[Change listing data]
┌──
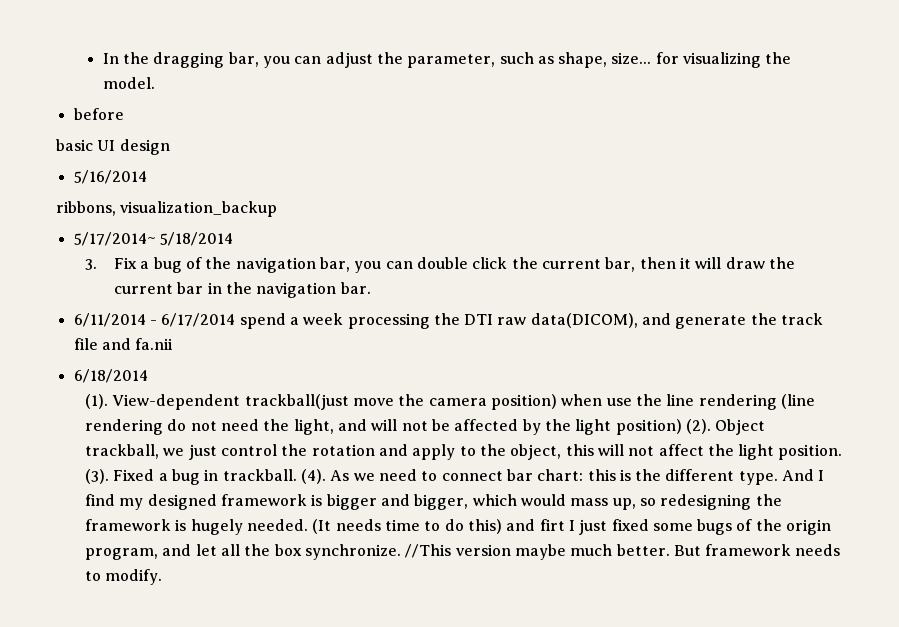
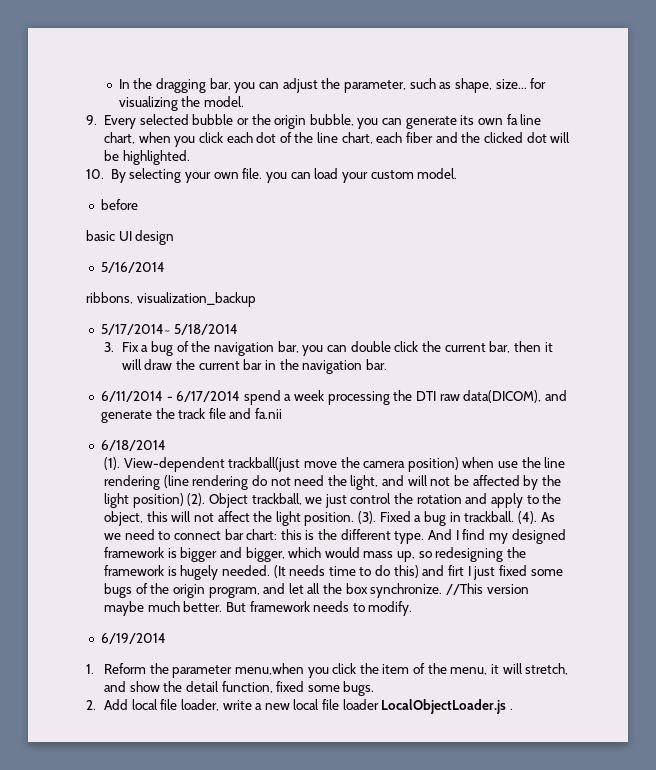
+ 9. Every selected bubble or the origin bubble, you can generate its own fa line chart, when you click each dot of the line chart, each fiber and the clicked dot will be highlighted.
+ 10. By selecting your own file. you can load your custom model.
+ 6/19/2014
+ 1. Reform the parameter menu,when you click the item of the menu, it will stretch, and show the detail function, fixed some bugs.
+ 2. Add local file loader, write a new local file loader LocalObjectLoader.js .

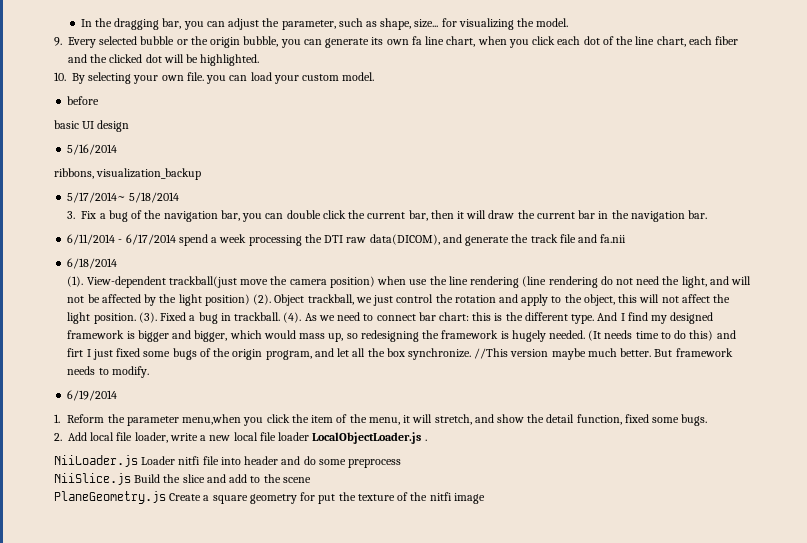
+ NiiLoader.js Loader nitfi file into header and do some preprocess
+ NiiSlice.js Build the slice and add to the scene
+ PlaneGeometry.js Create a square geometry for put the texture of the nitfi image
└──
The answer should be a single number: the count of lines in the records that hold the string "some".

## Answer section
2